クリスマスに少女は還る (創元推理文庫)

クリスマスに少女は還る (創元推理文庫)

クリスマス前の町から、二人の少女が忽然と姿を消す。この町では15年前にも、一人の少女がさらわれて、殺される事件があった。その少女スーザンの双子の兄、ルージュは刑事となり、「現在の」行方不明事件を追うことになる……

不思議な本だな、というのが読む前の印象だった。ネット上での評判がやけに良い(そこからこの本を知った)。なのに、どこがいいのかというと、その肝心のところは誰もが絶対に隠して言わないのだ。どうやら「ミステリ以外のところ」でとんでもない仕掛けがあるらしいのだが……

それだけの「気構え」で読み始めたが、どうも前半はひっかかる部分が多い。登場人物の関係がよく見えてこないし、不自然な描写も多い。暗示を効かせすぎて意味が読み取りづらいのは、当時新人作家だった著者の未熟さのためだろうか。

ところが中盤あたりから物語は加速し、それぞれのパーツがあるべきところにぴたりとはまっていく。特に心理学者のアリが披露する犯行のパターン分析(目当ての少女を誘い出すための囮として、一人目の少女が誘拐される)のあたりからは、事件の枠組みが徐々に見えてきて、だんだん面白くなる。さらに、囚われの少女たち、グウェンとサディーの活躍が捜査側の動きと並行して描かれるようになると、そちらの展開がスリリングで読むのをやめられなくなるのだ。

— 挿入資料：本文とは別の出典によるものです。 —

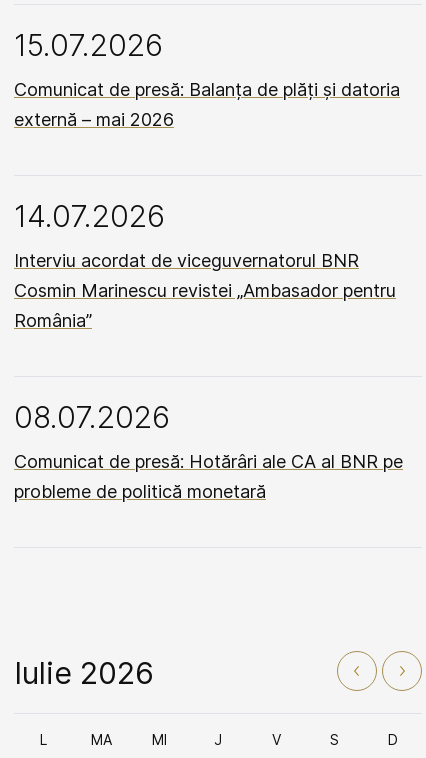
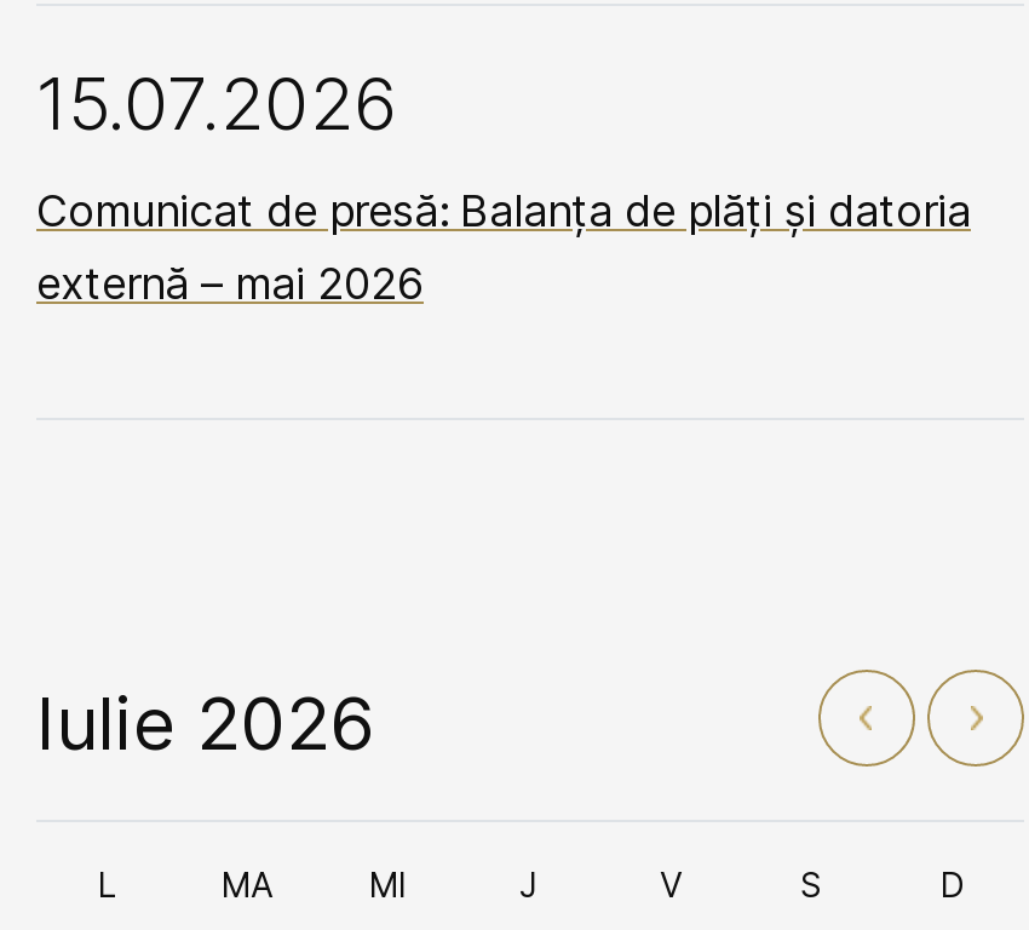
[14,198,403,502] 14.07.2026 | Interviu acordat de viceguvernatorul BNR | Cosmin Marinescu revistei „Ambasador pentru | România” | 08.07.2026 | Comunicat de presă: Hotărâri ale CA al BNR pe | probleme de politică monetară -> none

で、問題の「仕掛け」のほうだが……う〜ん、やっぱりこれは書けないし、暗示のしようもない。本書をレビューする誰もが口をつぐむのも、よくわかる。ただ、いくつか指摘しておくと、一見「新人っぽいヘタな書き方」に見えるところが、実はそうではないことが読み終わって分かる、という部分が何箇所かある。特に、読み終わってから改めて読みなおしたのが、冒頭のデイヴィッドの場面(←白字反転)。なるほど、「仕掛け」はすでに、ここから始まっていたのか。

さらに言えば、本書を「ミステリ」として書いたことこそ、著者最大のたくらみだったのかもしれない。ミステリとなれば、読んだ人が「ネタバレ」しないことは暗黙の了解である。そして、読んだ人が仕掛けをばらしてしまったら、この物語は活きてこない。著者はいわば、ミステリのお約束を逆手にとって、ミステリ「外」の部分で仰天のどんでん返しを仕掛けてみせたのだ。

ミステリを再読することは滅多にないが、本書は思わず読み返してしまった。一度読んだ時には気付かなかったことが、全然違う意味をもって迫ってくる。しかも、実はかなりあからさまな会話や描写が至るところに仕掛けられているのに。だいたい、邦題のタイトルが反則技ギリギリである。「帰る」じゃなく「還る」(←白字反転)にしているあたりなど、実に巧妙だ。

まあ、ここまで書いて今更ではあるが、本書は何も知らず「単なるミステリ」として読むべきだ。それがこの稀有の小説を「一番おいしく」いただく方法なのだから。でも、ネタバレは絶対ダメよ。